Web page revision data:
____________________
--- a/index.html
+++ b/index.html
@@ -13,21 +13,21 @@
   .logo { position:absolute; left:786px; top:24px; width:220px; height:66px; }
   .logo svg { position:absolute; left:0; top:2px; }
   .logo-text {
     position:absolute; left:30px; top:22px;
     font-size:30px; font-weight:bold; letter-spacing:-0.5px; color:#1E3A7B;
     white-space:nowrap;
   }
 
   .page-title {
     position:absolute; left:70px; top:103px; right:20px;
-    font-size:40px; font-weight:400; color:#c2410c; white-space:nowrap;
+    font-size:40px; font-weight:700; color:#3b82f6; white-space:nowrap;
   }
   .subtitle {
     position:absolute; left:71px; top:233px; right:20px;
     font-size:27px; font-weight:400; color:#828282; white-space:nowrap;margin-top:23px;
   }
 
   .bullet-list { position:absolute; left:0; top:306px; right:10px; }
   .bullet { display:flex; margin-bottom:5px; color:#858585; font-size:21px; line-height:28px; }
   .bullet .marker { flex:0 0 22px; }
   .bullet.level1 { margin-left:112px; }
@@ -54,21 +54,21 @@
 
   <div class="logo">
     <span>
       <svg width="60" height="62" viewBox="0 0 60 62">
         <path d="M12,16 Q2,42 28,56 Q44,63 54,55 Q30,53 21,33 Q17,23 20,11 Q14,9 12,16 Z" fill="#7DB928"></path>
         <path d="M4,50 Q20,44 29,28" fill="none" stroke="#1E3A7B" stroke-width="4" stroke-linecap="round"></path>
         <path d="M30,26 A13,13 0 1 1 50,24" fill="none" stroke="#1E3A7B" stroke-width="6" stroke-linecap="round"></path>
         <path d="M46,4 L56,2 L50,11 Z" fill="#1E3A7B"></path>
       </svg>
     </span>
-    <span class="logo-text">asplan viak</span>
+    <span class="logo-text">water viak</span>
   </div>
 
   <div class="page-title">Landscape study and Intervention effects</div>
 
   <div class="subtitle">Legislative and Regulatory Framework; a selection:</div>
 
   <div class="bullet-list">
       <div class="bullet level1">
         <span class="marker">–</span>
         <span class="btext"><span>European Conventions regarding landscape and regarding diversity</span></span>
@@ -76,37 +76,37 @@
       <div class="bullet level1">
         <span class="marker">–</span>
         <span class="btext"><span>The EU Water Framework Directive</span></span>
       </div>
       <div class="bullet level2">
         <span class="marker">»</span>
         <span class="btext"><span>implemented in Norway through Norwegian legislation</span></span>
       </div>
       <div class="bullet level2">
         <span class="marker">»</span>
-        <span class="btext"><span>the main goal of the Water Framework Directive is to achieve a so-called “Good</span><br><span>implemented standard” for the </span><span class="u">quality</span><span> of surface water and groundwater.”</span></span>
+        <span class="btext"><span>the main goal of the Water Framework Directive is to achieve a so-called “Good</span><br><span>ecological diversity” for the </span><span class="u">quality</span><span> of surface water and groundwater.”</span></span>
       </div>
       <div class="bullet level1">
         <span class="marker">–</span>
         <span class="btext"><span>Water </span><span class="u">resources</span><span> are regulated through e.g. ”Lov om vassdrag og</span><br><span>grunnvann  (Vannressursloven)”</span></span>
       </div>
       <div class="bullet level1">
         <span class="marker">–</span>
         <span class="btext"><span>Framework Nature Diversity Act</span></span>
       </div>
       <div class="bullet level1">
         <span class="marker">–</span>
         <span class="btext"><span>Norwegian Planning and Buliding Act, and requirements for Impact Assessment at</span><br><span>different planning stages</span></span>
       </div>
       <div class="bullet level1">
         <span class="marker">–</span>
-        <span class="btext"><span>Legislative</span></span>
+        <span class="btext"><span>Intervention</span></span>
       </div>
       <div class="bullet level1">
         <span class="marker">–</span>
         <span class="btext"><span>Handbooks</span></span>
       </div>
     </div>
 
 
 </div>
____________________
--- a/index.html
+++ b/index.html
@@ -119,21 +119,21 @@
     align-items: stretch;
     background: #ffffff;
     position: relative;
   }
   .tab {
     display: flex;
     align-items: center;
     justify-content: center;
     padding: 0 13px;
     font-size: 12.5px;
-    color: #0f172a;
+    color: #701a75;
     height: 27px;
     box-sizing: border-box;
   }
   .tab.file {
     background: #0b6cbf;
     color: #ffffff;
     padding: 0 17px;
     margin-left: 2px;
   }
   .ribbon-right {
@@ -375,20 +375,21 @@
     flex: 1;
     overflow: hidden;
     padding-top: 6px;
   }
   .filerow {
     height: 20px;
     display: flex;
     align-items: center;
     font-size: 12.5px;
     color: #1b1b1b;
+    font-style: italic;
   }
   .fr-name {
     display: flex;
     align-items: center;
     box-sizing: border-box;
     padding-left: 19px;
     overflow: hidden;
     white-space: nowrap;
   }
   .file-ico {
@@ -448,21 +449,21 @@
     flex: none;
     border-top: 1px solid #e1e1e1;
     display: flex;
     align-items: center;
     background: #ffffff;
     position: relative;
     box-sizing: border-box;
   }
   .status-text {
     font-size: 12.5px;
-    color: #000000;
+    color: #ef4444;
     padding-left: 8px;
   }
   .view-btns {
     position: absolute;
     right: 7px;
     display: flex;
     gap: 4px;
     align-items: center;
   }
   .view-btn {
____________________
* Instructions for the task
Starting from the records above, copy each line where the string "list" is found.

* Result of the task
   .bullet-list { position:absolute; left:0; top:306px; right:10px; }
   <div class="bullet-list">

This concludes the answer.